The Crystal Structure of the PB2 Cap-binding Domain of Influenza B Virus Reveals a Novel Cap Recognition Mechanism

摘要

The influenza RNA-dependent RNA polymerase is a core enzyme required for both transcription and replication of the virus RNA genome, making it a potential drug target for the influenza virus. To detect the feature of cap-dependent transcription of influenza B virus (FluB) polymerase, we determined the crystal structures of the wild-type FluB polymerase PB2 subunit cap-binding domain (PB2cap) with bound GDP and the mutant FluB Q325F PB2cap with bound m⁷GDP or GDP. These structures revealed that, distinct from influenza A virus (FluA) PB2cap, the guanine and ribose moieties of substrates invert in FluB PB2caps.
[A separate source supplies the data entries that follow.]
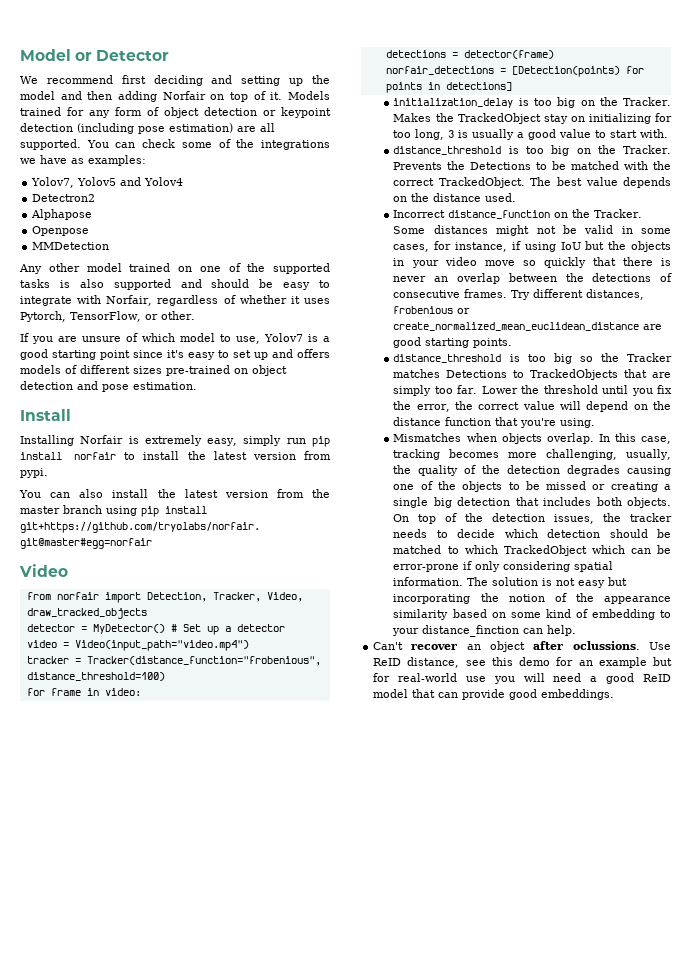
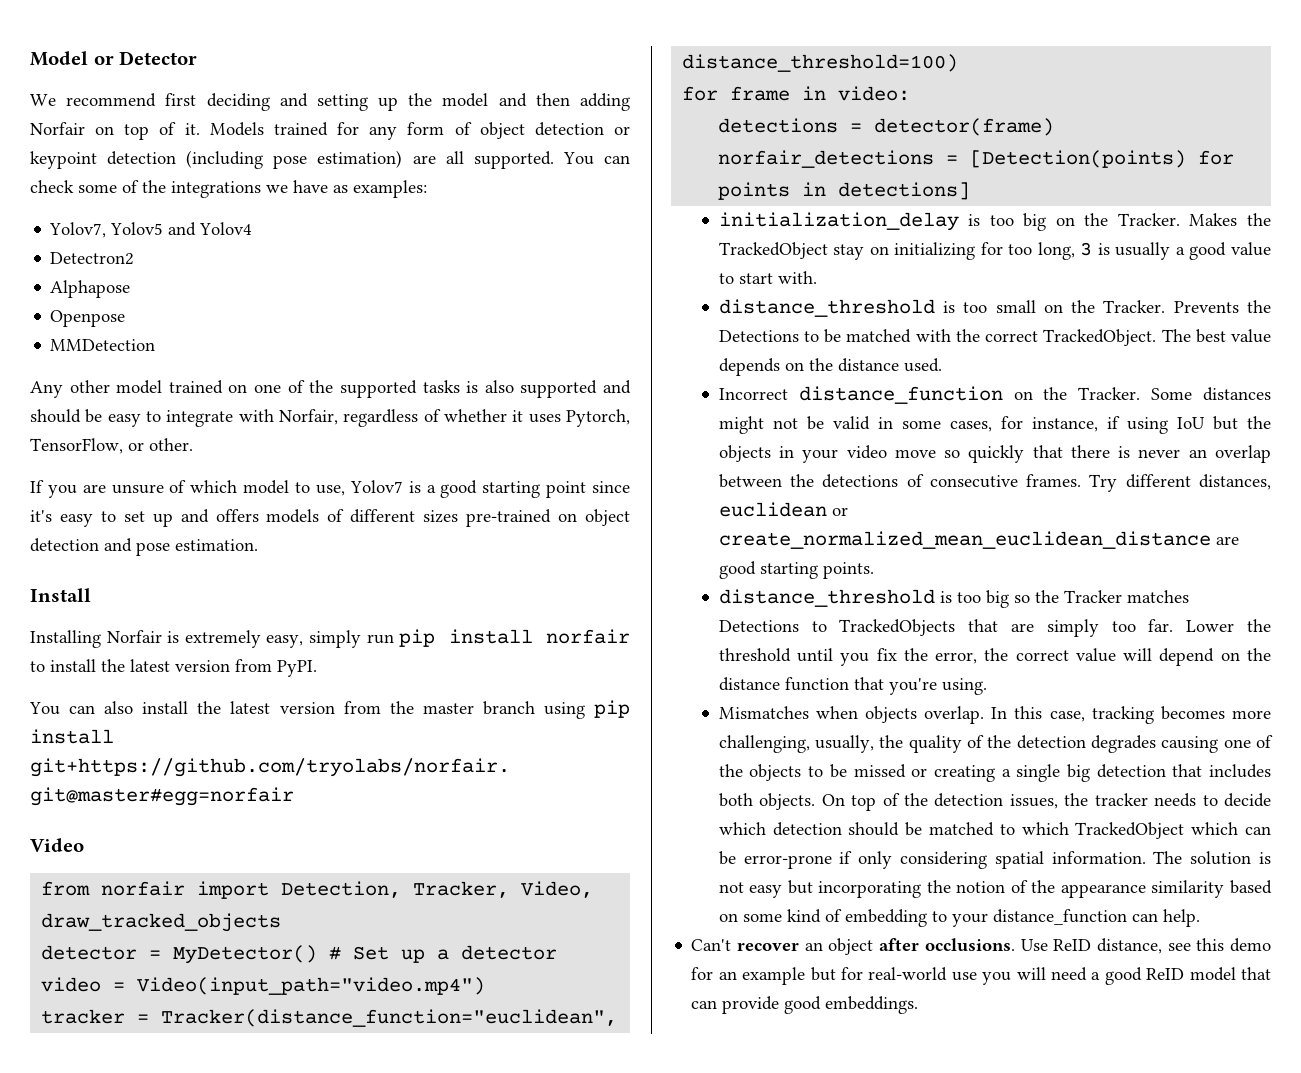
[20,468,48,478] pypi. -> [277,660,317,677] PyPI.
[86,656,321,666] Tracker(distance_function="frobenious", -> [161,1009,618,1027] Tracker(distance_function="euclidean",
[551,145,570,156] big -> [995,300,1036,313] small
[393,306,454,314] frobenious -> [718,502,827,517] euclidean
[422,625,520,637] distance_finction -> [992,909,1127,925] distance_function
[572,641,640,650] oclussions. -> [924,938,1015,952] occlusions.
Moreover, we characterized the substrate specificity and affinity of the PB2caps using isothermal titration calorimetry. FluB PB2cap has a weaker affinity for m⁷GDP than FluA PB2cap. Unlike FluA PB2cap that has a preference for m⁷GDP in comparison with GDP, FluB PB2cap shows an analogous affinity for both substrates. Replacement of FluB PB2 Glu³²⁵ by Phe, the corresponding residue of FluA PB2, increased the binding affinity of FluB PB2cap for m⁷GDP to a level approximate to that of FluA PB2cap and caused a significant higher affinity to GDP. This study indicated that FluB PB2cap has a unique cap recognition mechanism compared with FluA PB2cap, providing molecular insight into inhibitor design targeting FluB PB2cap.